Since the MoJ announcement last week regarding reunification, it's rapidly become apparent that we have once more descended into a fog of confusion, misinformation, mistrust and misunderstanding. Somewhat alarmingly, it's already beginning to look and feel like a re-run of TR.
Just like the first time around, we all have a choice, either remain passive and await information and instruction from official sources, or by individual effort and action share information, news, thoughts and expertise as a way of trying to 'own' this fucking mess, as opposed to just being somewhat of a helpless bystander in something that acutely affects everyone in the profession.
Whilst ever it is possible, this platform will remain as a means by which all those who care for 'probation' as a worthwhile endeavour can share information for mutual benefit and the protection of a vital public service. However, it can only be as good as the information it garners and therefore the onus falls primarily on you, the reader.
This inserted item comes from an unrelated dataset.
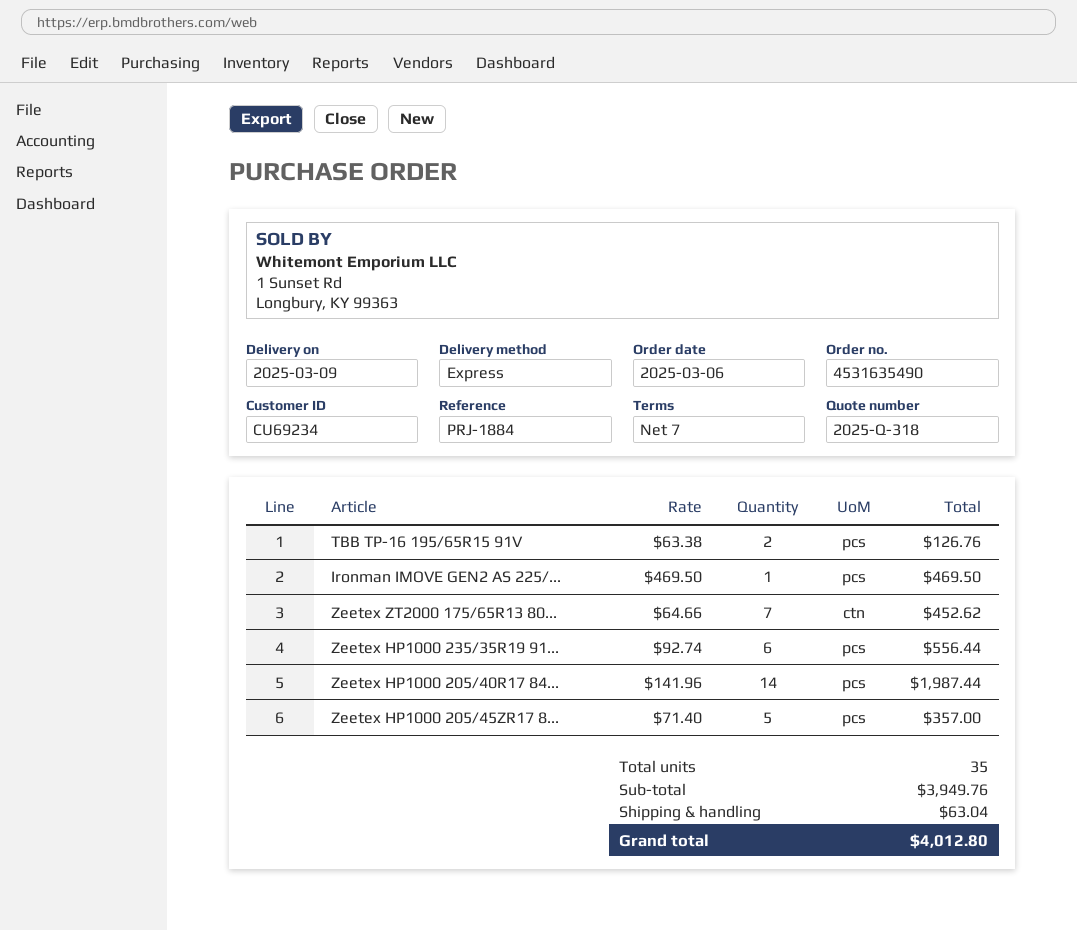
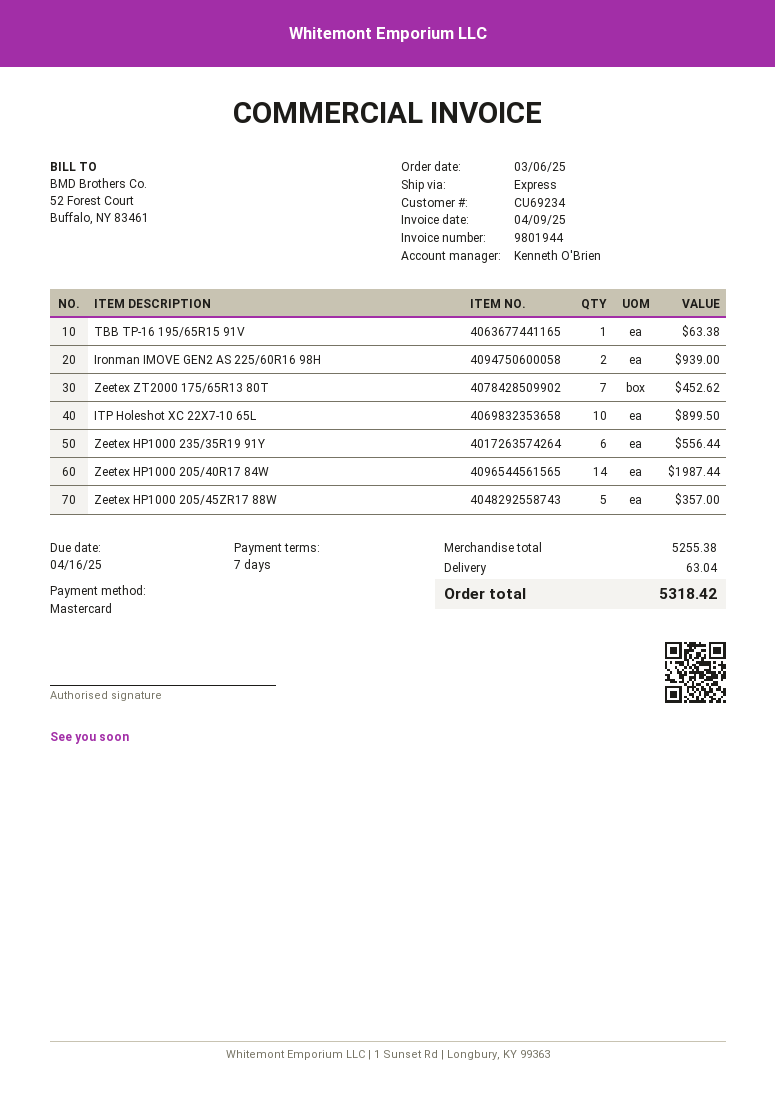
TBB TP-16 195/65R15 91V: 2 for 126.76 -> 1 for 63.38
Ironman IMOVE GEN2 AS 225/...: 1 for 469.50 -> 2 for 939.00
ITP Holeshot XC 22X7-10 65L: none -> 10 for 899.50
subtotal: 3949.76 -> 5255.38
total: 4012.80 -> 5318.42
Which leads nicely into warmly thanking the individuals who regularly forward news from Napo at work in the South West with not one, but two branch communications that discuss matters that will be of relevance to staff in all CRCs. (It would be useful if someone could kindly forward the employers Q and A referred to in the second report - thanks).
Branch information important 16 5 19
Dear Napo Members
Good news !!! Its is official. The Government has finally, after much pressure, including the NAO, HMIP, and several evidence inquiries have relented and managed to accept the “U” turn on their appalling damaging and flawed probation revolution.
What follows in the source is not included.